- _DATA SUPPLIED_

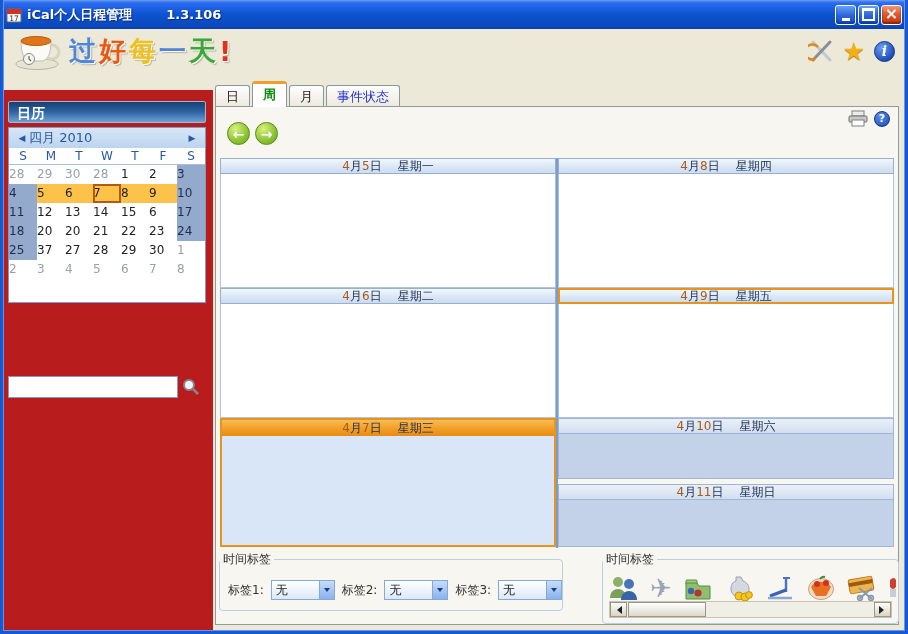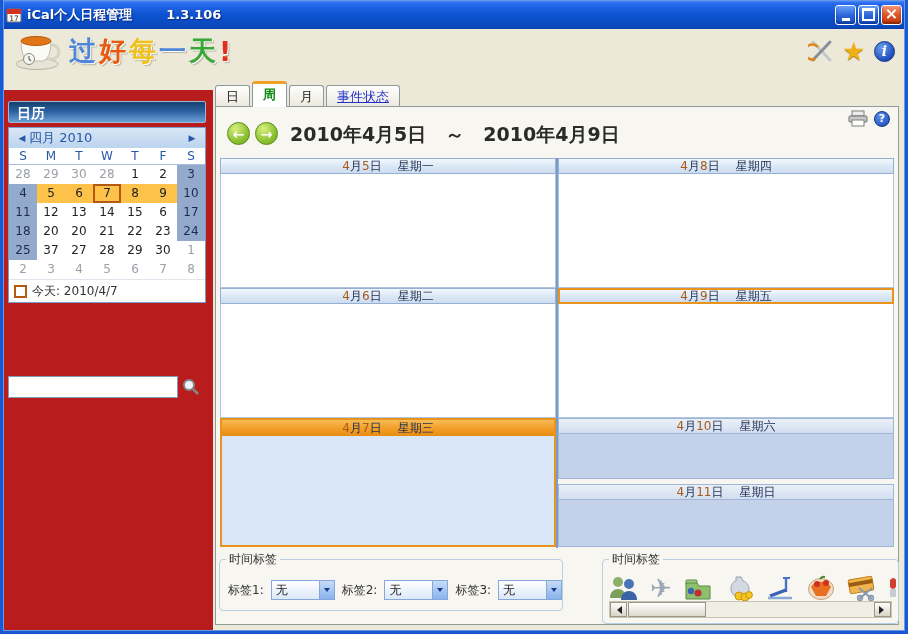"事件状态" .tab.blue { text-decoration: underline -> none }
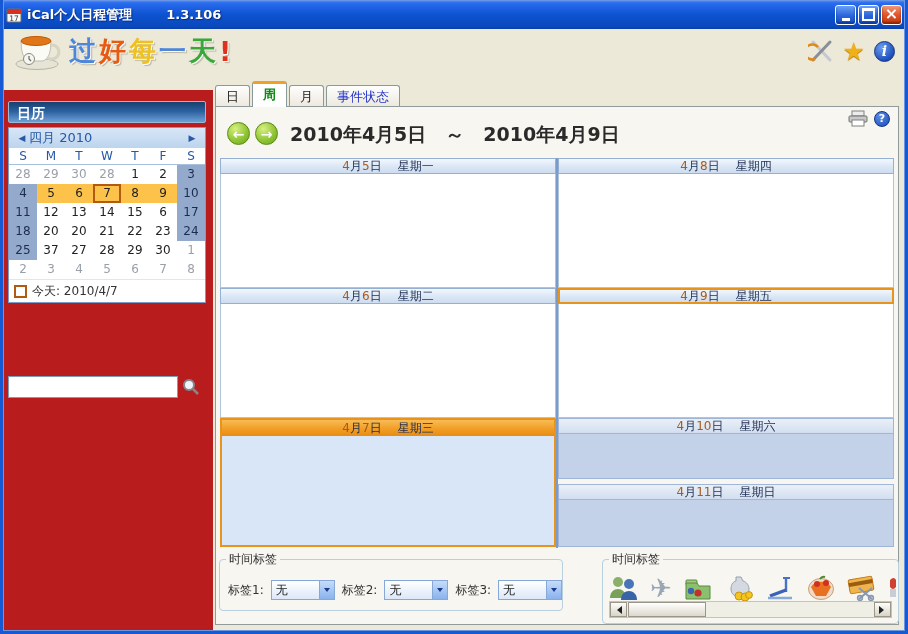"2010年4月5日 ～ 2010年4月9日" div.range-title { html: <div>2010年4月5日 ～ 2010年4月9日</div> -> none }
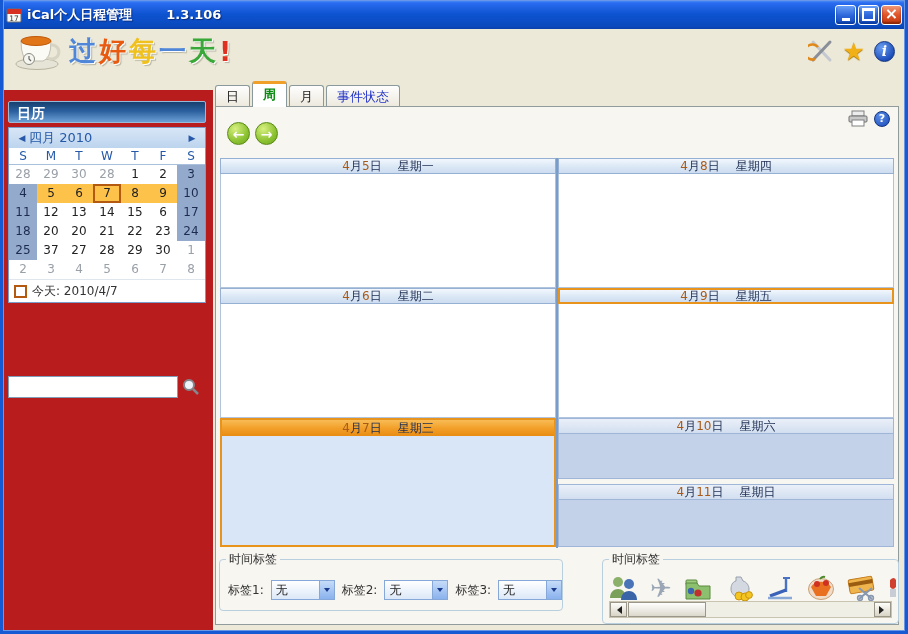"28" .mc-cell { text-align: center -> none }
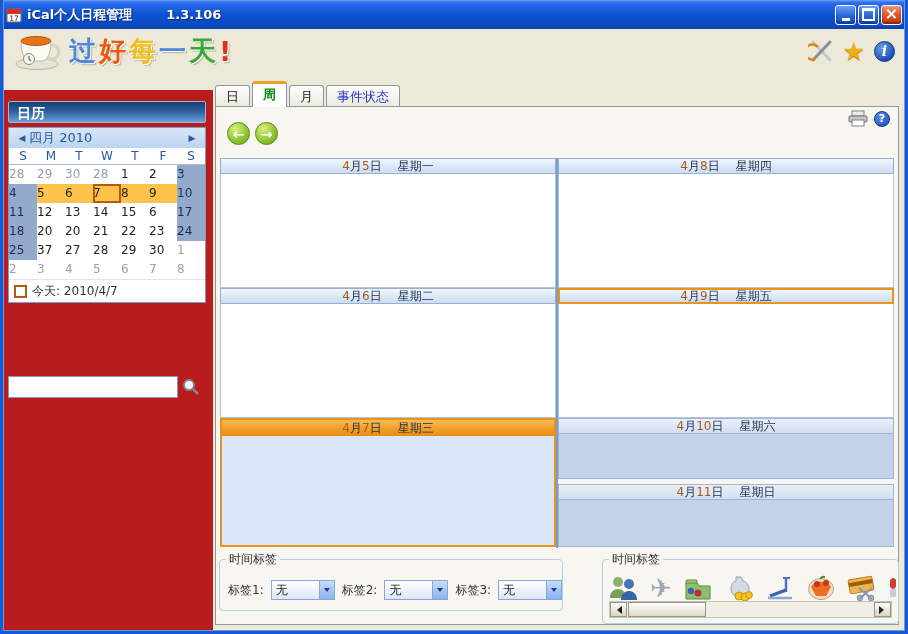"今天: 2010/4/7" div.mc-today-row { html: <div> <span></span> <span>今天: 2010/4/7</span> </div> -> none }
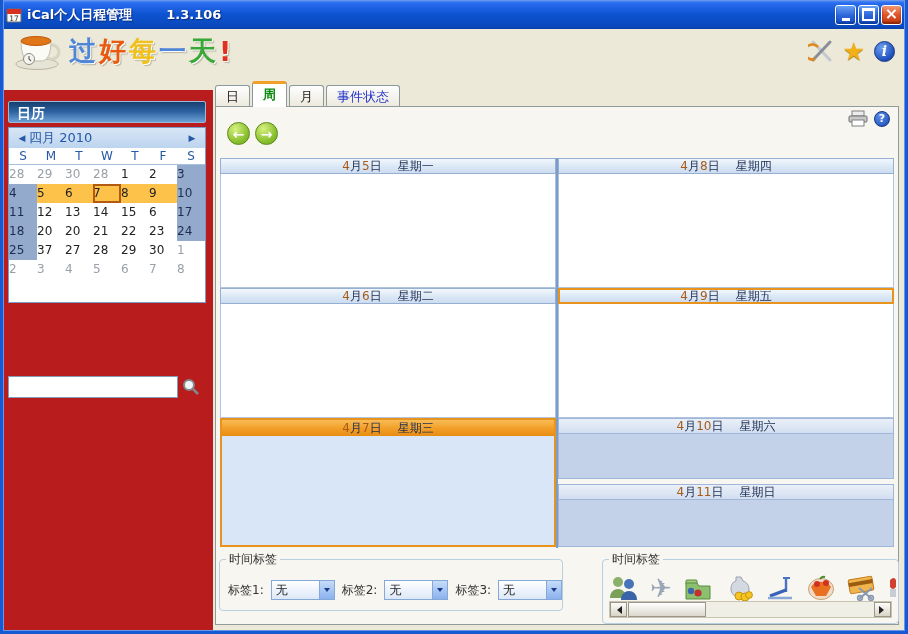"时间标签" legend { margin-left: 6px -> none }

- _TASK DETAILS_
Once the line containing "html: <div>2010年4月5日 ～" is found, transcribe it and the rest of the lines to the end of the listing above exactly, omitting all pictures.

- _TASK SOLUTION_
"2010年4月5日 ～ 2010年4月9日" div.range-title { html: <div>2010年4月5日 ～ 2010年4月9日</div> -> none }
"28" .mc-cell { text-align: center -> none }
"今天: 2010/4/7" div.mc-today-row { html: <div> <span></span> <span>今天: 2010/4/7</span> </div> -> none }
"时间标签" legend { margin-left: 6px -> none }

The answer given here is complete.